Just about the most common statement I hear individuals make is that factoring is far more expensive than a loan from the bank. This comparison is like comparing apples & oranges but most business owners still believe it. The reason is because factoring is a financial tool that few business owners fully understand.
First, lets make it clear that when a company can qualify for sufficient financing from a traditional bank and that is the very best financial option for the business then factoring need not to be considered.
However if a company is unable to obtain adequate financing from a bank then factoring may be a better option for small businesses.
first- Factoring is not debt financing, you don’t receive money like you will from a traditional bank. A factoring company actually purchases the invoice from your business, therefore the invoice is an asset you’re selling. These invoices must be purchased at a discount so it should not be compared to an interest rate from a line of credit.
2nd- Turnaround time for authorization for funding from your traditional bank is often longer than 2 months with alot of unnecessary pain and paperwork. Your banker has to get approvals and the underwriting team has many hurdles for you to jump over in order to get funded. With factoring you can get an account and get funded in as fast as a week and then on future invoices you can receive funding in 24 hours. Plus if you acquire additional customers the factoring company will fund you for them in 24 hours.

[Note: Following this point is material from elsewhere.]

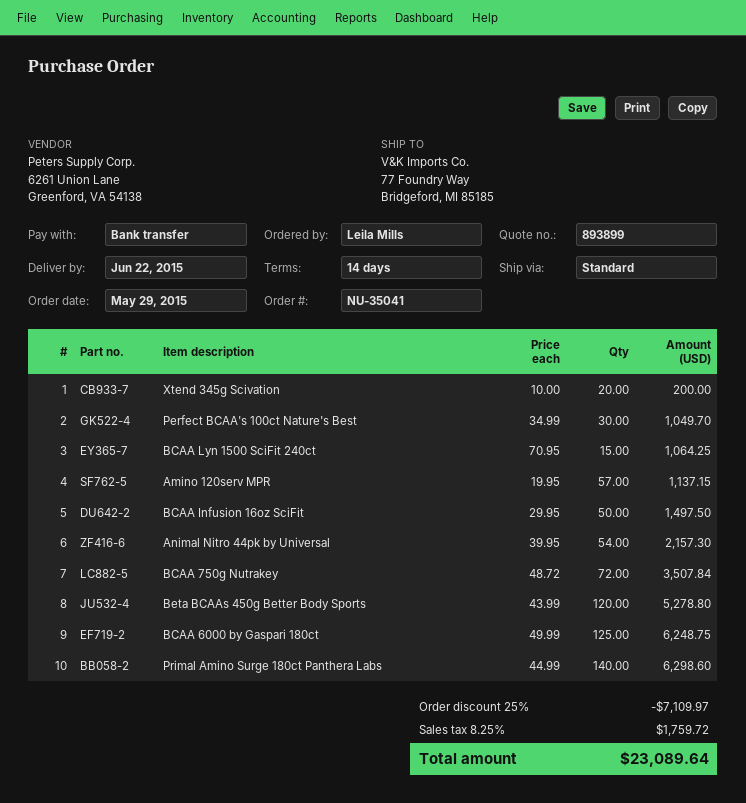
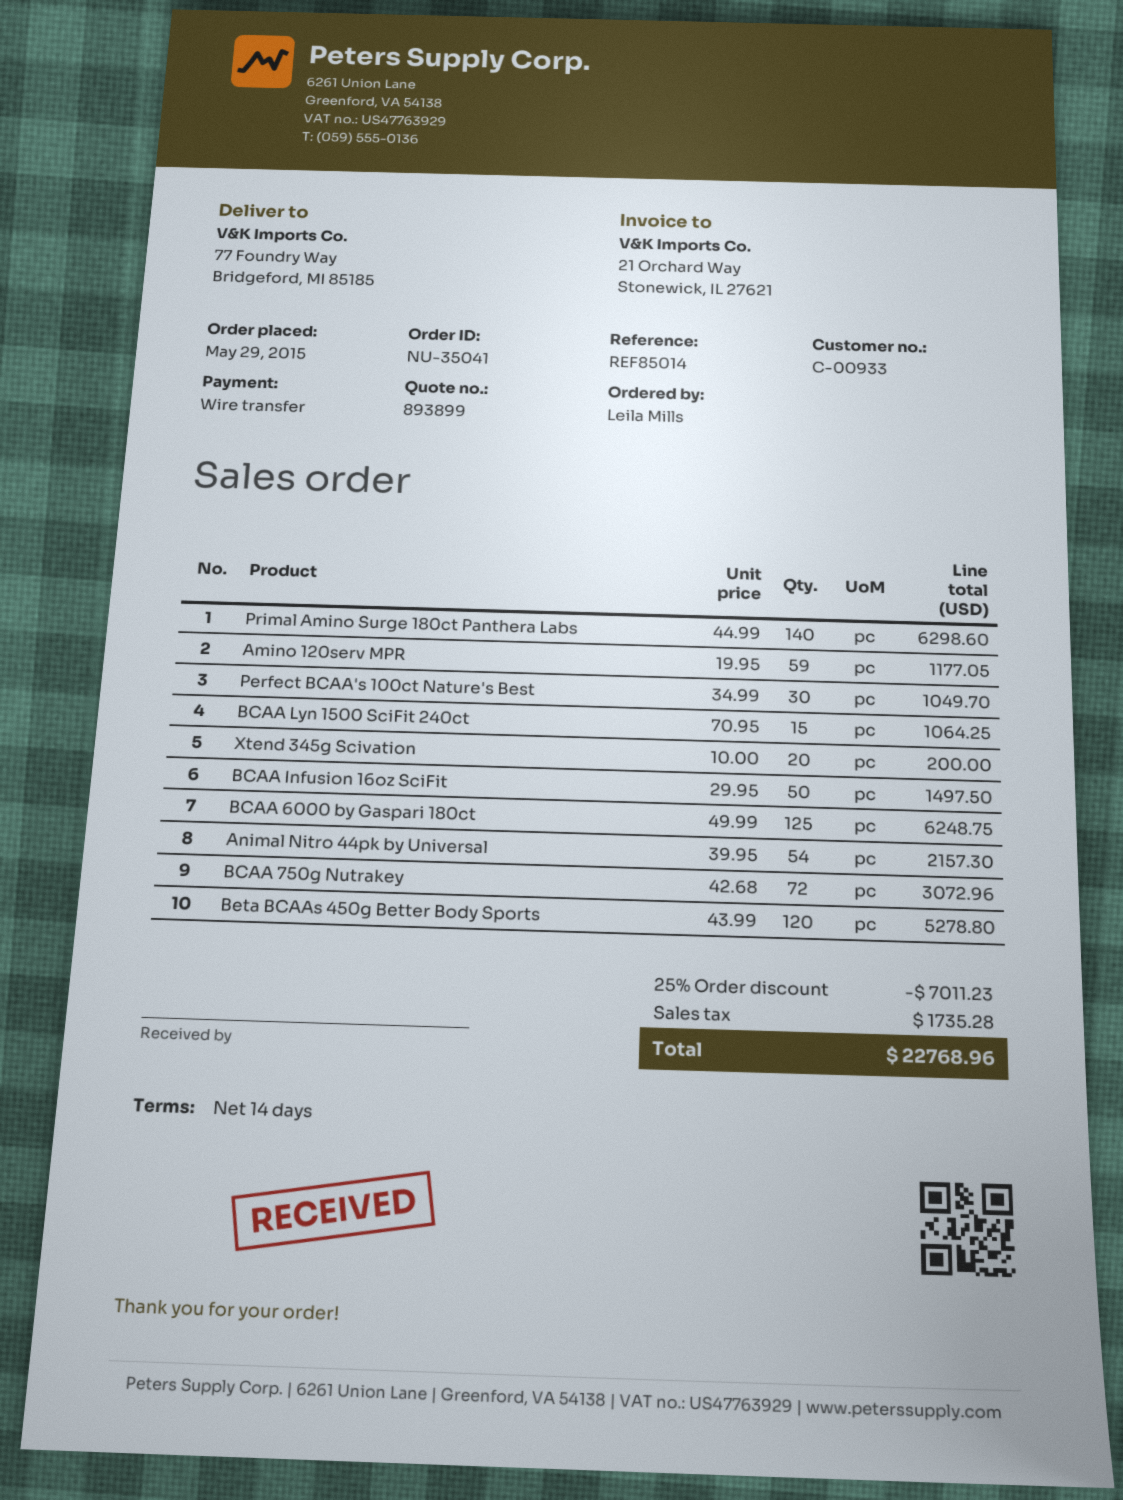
Amino 120serv MPR: 57 x 19.95 = 1137.15 -> 59 x 19.95 = 1177.05
BCAA 750g Nutrakey: 72 x 48.72 = 3507.84 -> 72 x 42.68 = 3072.96
discount: 25% = 7109.97 -> 25% = 7011.23
tax: 1759.72 -> 1735.28
total: 23089.64 -> 22768.96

third- A traditional bank generally needs to see a minimum of 2 years of financial for your business as well as requires you to have collateral together with your invoices EVEN a personal guarantee. On the other hand, A factoring company can provide funding to start-up companies so long as their customers are creditworthy and all that is required is the accounts receivable and many factoring companies don’t demand a personal guarantee.
fourth- A factoring company in addition offers even more services. As opposed to a traditional bank, a factoring company constantly monitors your accounts receivable and collections. They offer credit screening for potential new clients for your company and they provide up to date aging reports to help you in getting a better handle on your receivables aging. A factoring company is also constantly advancing new funds as well as collecting outstanding invoices and your credit facility continues to grow with your new accounts.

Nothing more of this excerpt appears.